--- What the task requires ---
Could you repeat the records below exactly, leaving out any pictures?

--- Input for this task ---
--------------------------------------------------

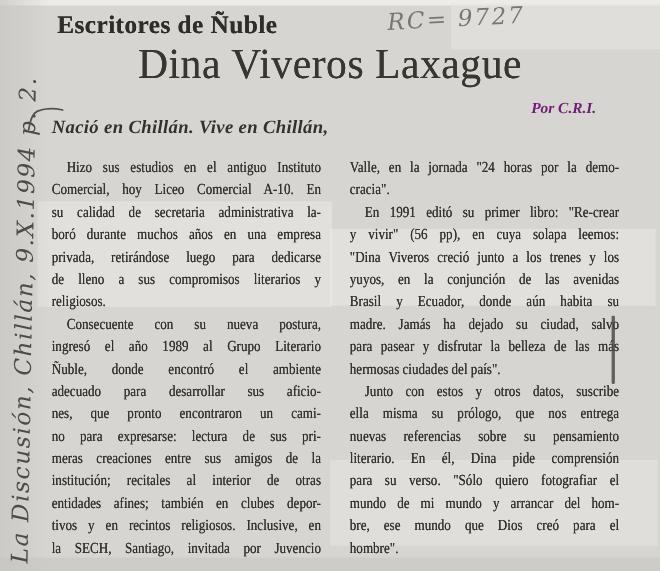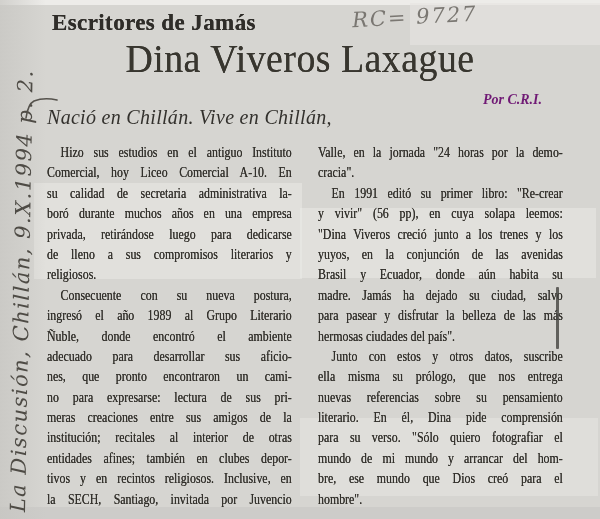--- a/index.html
+++ b/index.html
@@ -39,21 +39,21 @@
     font-size:39px;font-weight:500;letter-spacing:.5px;color:#38362f;
     text-shadow:0 0 .5px #38362f;
     transform:scaleX(.97);
   }
   .byline{
     position:absolute;right:58px;top:92px;
     font-size:14px;font-weight:bold;font-style:italic;color:#701a75;
   }
   .subtitle{
     position:absolute;left:47px;top:106px;
-    font-size:20px;font-weight:normal;font-style:italic;letter-spacing:.3px;color:#33312d;
+    font-size:17px;font-weight:bold;font-style:italic;letter-spacing:.3px;color:#33312d;
   }
   .margin-note{
     position:absolute;left:6px;top:512px;width:460px;
     transform-origin:0 0;transform:rotate(-89deg);
     font-family:"DejaVu Serif",serif;
     font-style:italic;font-size:21px;letter-spacing:1.5px;color:#4e4b45;
     white-space:nowrap;
   }
   .margin-stroke{position:absolute;left:24px;top:94px;}
 
@@ -89,21 +89,21 @@
   <div class="band band-botright"></div>
   <div class="band band-bottom"></div>
   <div class="band band-leftedge"></div>
 
   <div class="margin-note">La Discusión, Chillán, 9.X.1994 p. 2.</div>
 
   <svg class="margin-stroke" width="34" height="26" viewBox="0 0 34 26">
     <path d="M2 24 Q4 10 10 7 Q20 3 33 6" fill="none" stroke="#55524c" stroke-width="1.6" stroke-linecap="round"></path>
   </svg>
 
-  <div class="kicker">Escritores de Jamás</div>
+  <div class="kicker">Escritores de Ñuble</div>
 
   <div class="catalog">RC= 9727</div>
 
   <h1 class="title">Dina Viveros Laxague</h1>
 
   <div class="byline">Por C.R.I.</div>
 
   <div class="subtitle">Nació en Chillán. Vive en Chillán,</div>
 
   <div class="col col-left">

--------------------------------------------------

--- Solution to this problem ---
--- a/index.html
+++ b/index.html
@@ -39,21 +39,21 @@
     font-size:39px;font-weight:500;letter-spacing:.5px;color:#38362f;
     text-shadow:0 0 .5px #38362f;
     transform:scaleX(.97);
   }
   .byline{
     position:absolute;right:58px;top:92px;
     font-size:14px;font-weight:bold;font-style:italic;color:#701a75;
   }
   .subtitle{
     position:absolute;left:47px;top:106px;
-    font-size:20px;font-weight:normal;font-style:italic;letter-spacing:.3px;color:#33312d;
+    font-size:17px;font-weight:bold;font-style:italic;letter-spacing:.3px;color:#33312d;
   }
   .margin-note{
     position:absolute;left:6px;top:512px;width:460px;
     transform-origin:0 0;transform:rotate(-89deg);
     font-family:"DejaVu Serif",serif;
     font-style:italic;font-size:21px;letter-spacing:1.5px;color:#4e4b45;
     white-space:nowrap;
   }
   .margin-stroke{position:absolute;left:24px;top:94px;}
 
@@ -89,21 +89,21 @@
   <div class="band band-botright"></div>
   <div class="band band-bottom"></div>
   <div class="band band-leftedge"></div>
 
   <div class="margin-note">La Discusión, Chillán, 9.X.1994 p. 2.</div>
 
   <svg class="margin-stroke" width="34" height="26" viewBox="0 0 34 26">
     <path d="M2 24 Q4 10 10 7 Q20 3 33 6" fill="none" stroke="#55524c" stroke-width="1.6" stroke-linecap="round"></path>
   </svg>
 
-  <div class="kicker">Escritores de Jamás</div>
+  <div class="kicker">Escritores de Ñuble</div>
 
   <div class="catalog">RC= 9727</div>
 
   <h1 class="title">Dina Viveros Laxague</h1>
 
   <div class="byline">Por C.R.I.</div>
 
   <div class="subtitle">Nació en Chillán. Vive en Chillán,</div>
 
   <div class="col col-left">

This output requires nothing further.